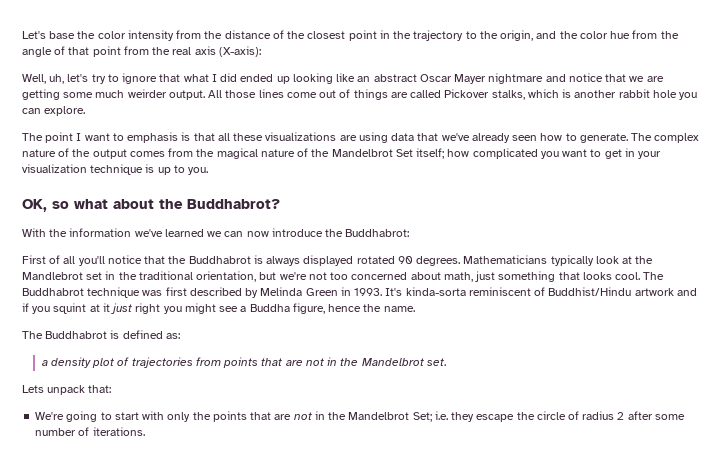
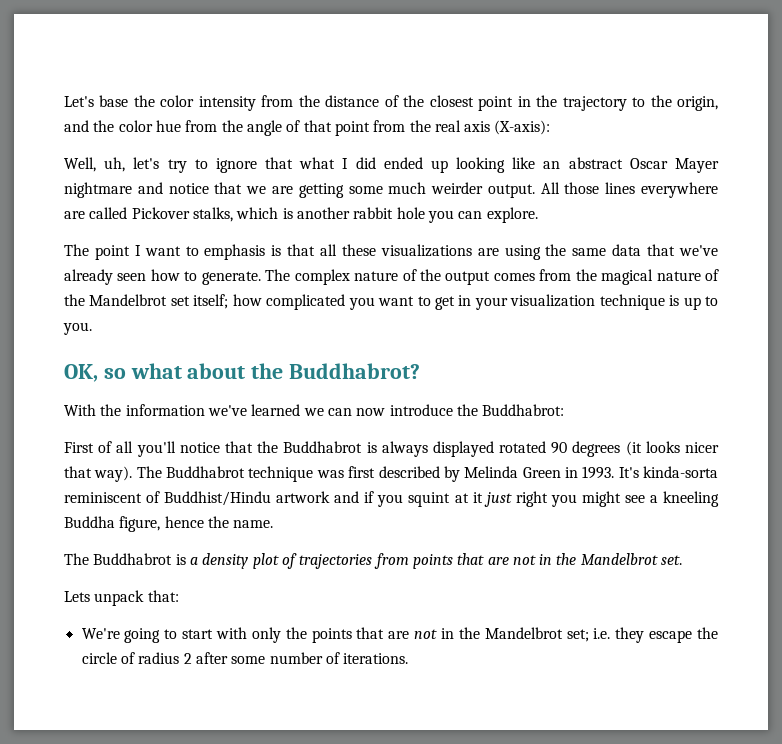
[286,89,388,100] come out of things -> [641,182,718,198] everywhere
(388, 137) none -> [545,244,607,256] the same
[395,149,413,157] Set -> [170,296,190,306] set
[416,255,654,266] [22,271,641,282] degrees. Mathematicians typically look at the Mandlebrot set in the traditional orientation, but we're not too concerned about math, just something that looks cool. -> [572,441,719,457] [64,466,133,482] degrees (it looks nicer that way).
(247, 309) none -> [663,491,719,507] kneeling
[122,330,180,339] defined as: // -> (186, 559) none
[412,412,432,422] Set; -> [566,629,589,642] set;

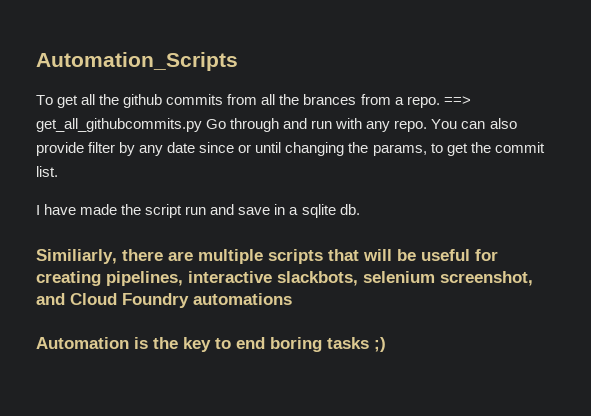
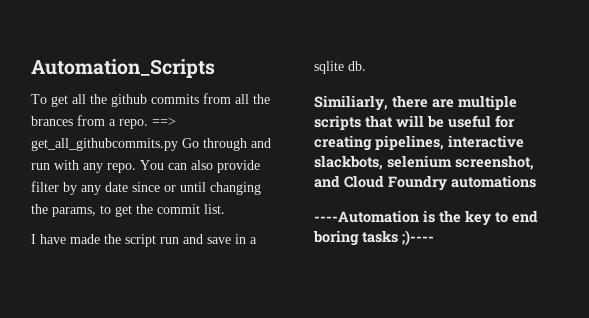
[36,337,129,349] Automation -> [314,210,419,223] ----Automation
[374,337,386,352] ;) -> [402,230,434,246] ;)----

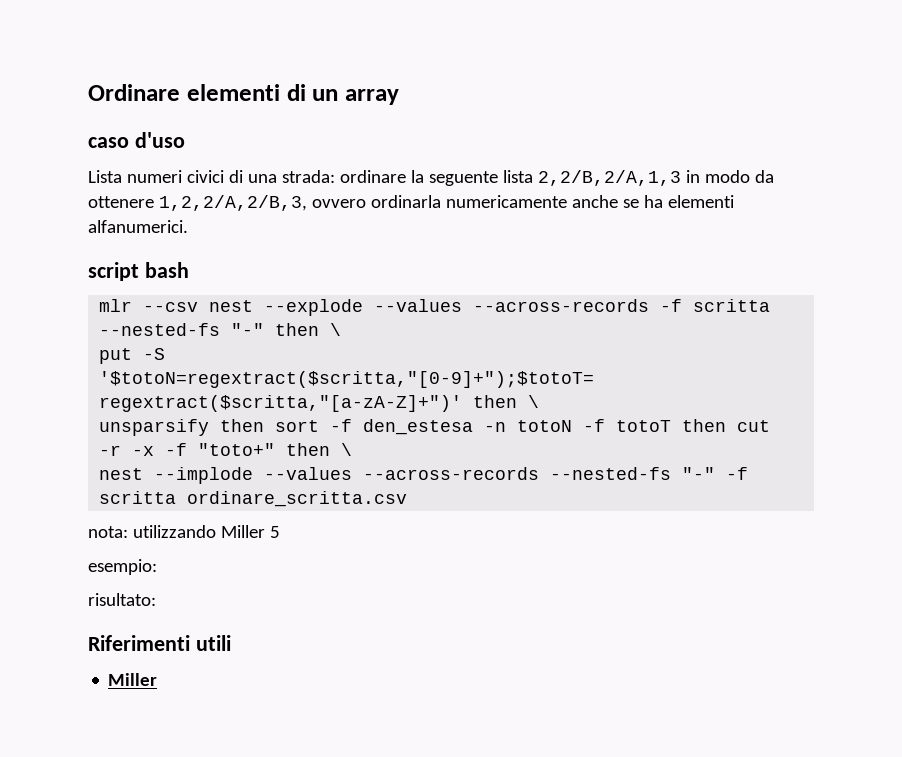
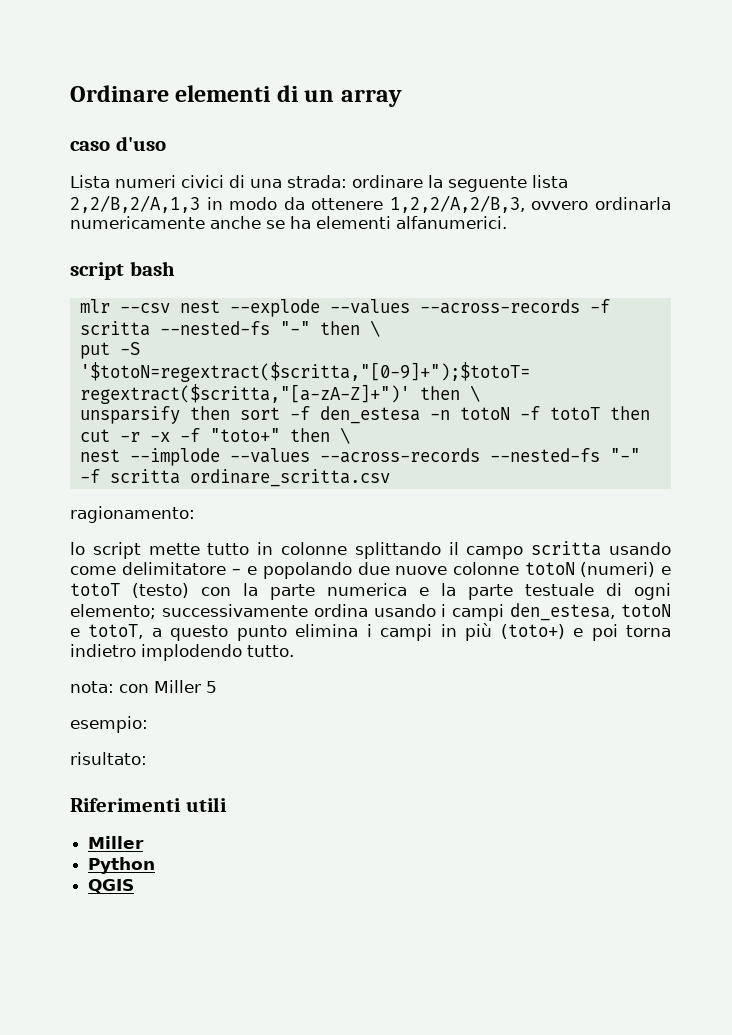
(408, 499) none -> [70,506,195,523] [70,541,671,559] [70,562,671,579] [70,583,671,600] [70,603,671,621] [70,623,671,641] [70,644,294,661] // ragionamento: // lo script mette tutto in colonne splittando il campo scritta usando come delimitatore - e popolando due nuove colonne totoN (numeri) e totoT (testo) con la parte numerica e la parte testuale di ogni elemento; successivamente ordina usando i campi den_estesa, totoN e totoT, a questo punto elimina i campi in più (toto+) e poi torna indietro implodendo tutto.
[132,525,216,538] utilizzando -> [119,684,149,693] con
(158, 679) none -> [88,857,156,874] [88,879,135,893] // Python // QGIS

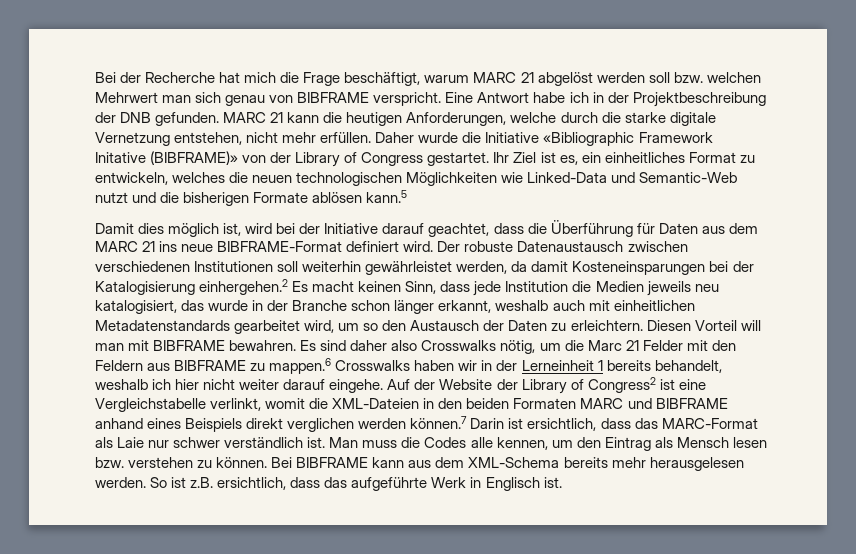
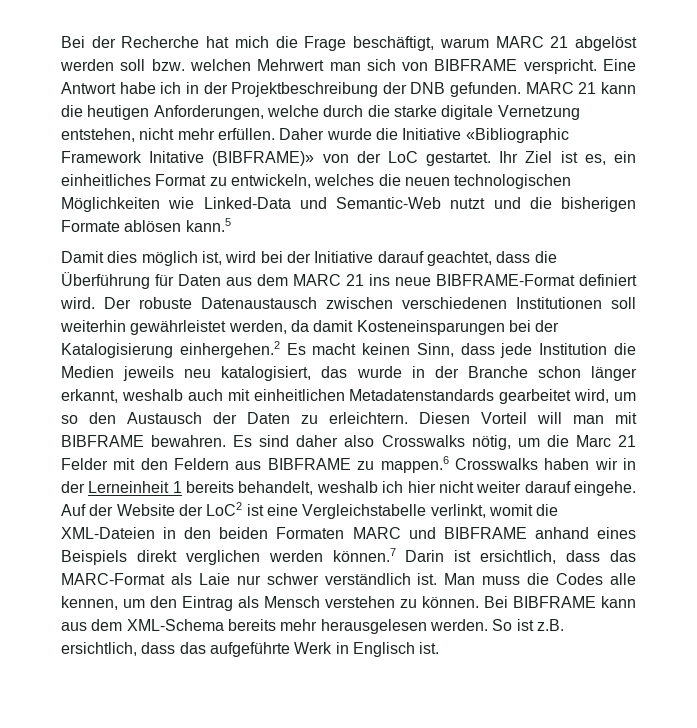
[225,95,266,106] genau -> (396, 65) none
[295,152,424,167] Library of Congress -> [387,151,418,163] LoC
[521,377,656,394] Library of Congress2 -> [206,502,243,516] LoC2
[732,437,767,448] [95,457,124,468] lesen bzw. -> (320, 602) none

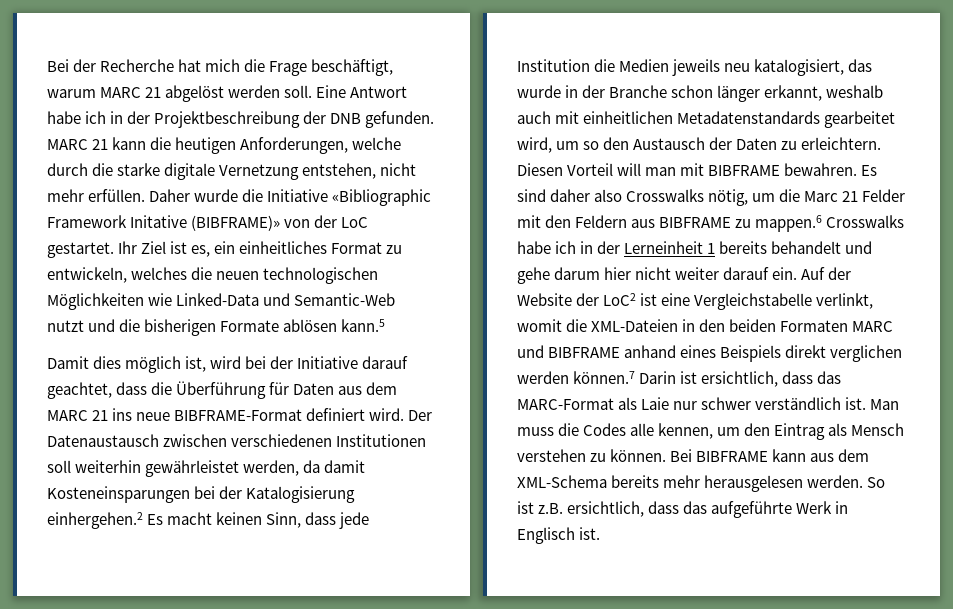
[120,59,597,74] soll bzw. welchen Mehrwert man sich von BIBFRAME verspricht. -> [284,85,313,98] soll.
[139,297,192,309] robuste -> (433, 415) none
[544,458,618,470] haben wir -> [517,241,577,254] habe ich
[238,481,404,495] behandelt, weshalb ich -> [771,241,873,254] [517,267,601,284] behandelt und gehe darum
[574,481,636,496] eingehe. -> [772,267,798,280] ein.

■ **Assignment**
The whole listing above, line by line, needs to be copied exactly, except for any images.

■ **Output for this task**
[286,89,388,100] come out of things -> [641,182,718,198] everywhere
(388, 137) none -> [545,244,607,256] the same
[395,149,413,157] Set -> [170,296,190,306] set
[416,255,654,266] [22,271,641,282] degrees. Mathematicians typically look at the Mandlebrot set in the traditional orientation, but we're not too concerned about math, just something that looks cool. -> [572,441,719,457] [64,466,133,482] degrees (it looks nicer that way).
(247, 309) none -> [663,491,719,507] kneeling
[122,330,180,339] defined as: // -> (186, 559) none
[412,412,432,422] Set; -> [566,629,589,642] set;

[36,337,129,349] Automation -> [314,210,419,223] ----Automation
[374,337,386,352] ;) -> [402,230,434,246] ;)----

(408, 499) none -> [70,506,195,523] [70,541,671,559] [70,562,671,579] [70,583,671,600] [70,603,671,621] [70,623,671,641] [70,644,294,661] // ragionamento: // lo script mette tutto in colonne splittando il campo scritta usando come delimitatore - e popolando due nuove colonne totoN (numeri) e totoT (testo) con la parte numerica e la parte testuale di ogni elemento; successivamente ordina usando i campi den_estesa, totoN e totoT, a questo punto elimina i campi in più (toto+) e poi torna indietro implodendo tutto.
[132,525,216,538] utilizzando -> [119,684,149,693] con
(158, 679) none -> [88,857,156,874] [88,879,135,893] // Python // QGIS

[225,95,266,106] genau -> (396, 65) none
[295,152,424,167] Library of Congress -> [387,151,418,163] LoC
[521,377,656,394] Library of Congress2 -> [206,502,243,516] LoC2
[732,437,767,448] [95,457,124,468] lesen bzw. -> (320, 602) none

[120,59,597,74] soll bzw. welchen Mehrwert man sich von BIBFRAME verspricht. -> [284,85,313,98] soll.
[139,297,192,309] robuste -> (433, 415) none
[544,458,618,470] haben wir -> [517,241,577,254] habe ich
[238,481,404,495] behandelt, weshalb ich -> [771,241,873,254] [517,267,601,284] behandelt und gehe darum
[574,481,636,496] eingehe. -> [772,267,798,280] ein.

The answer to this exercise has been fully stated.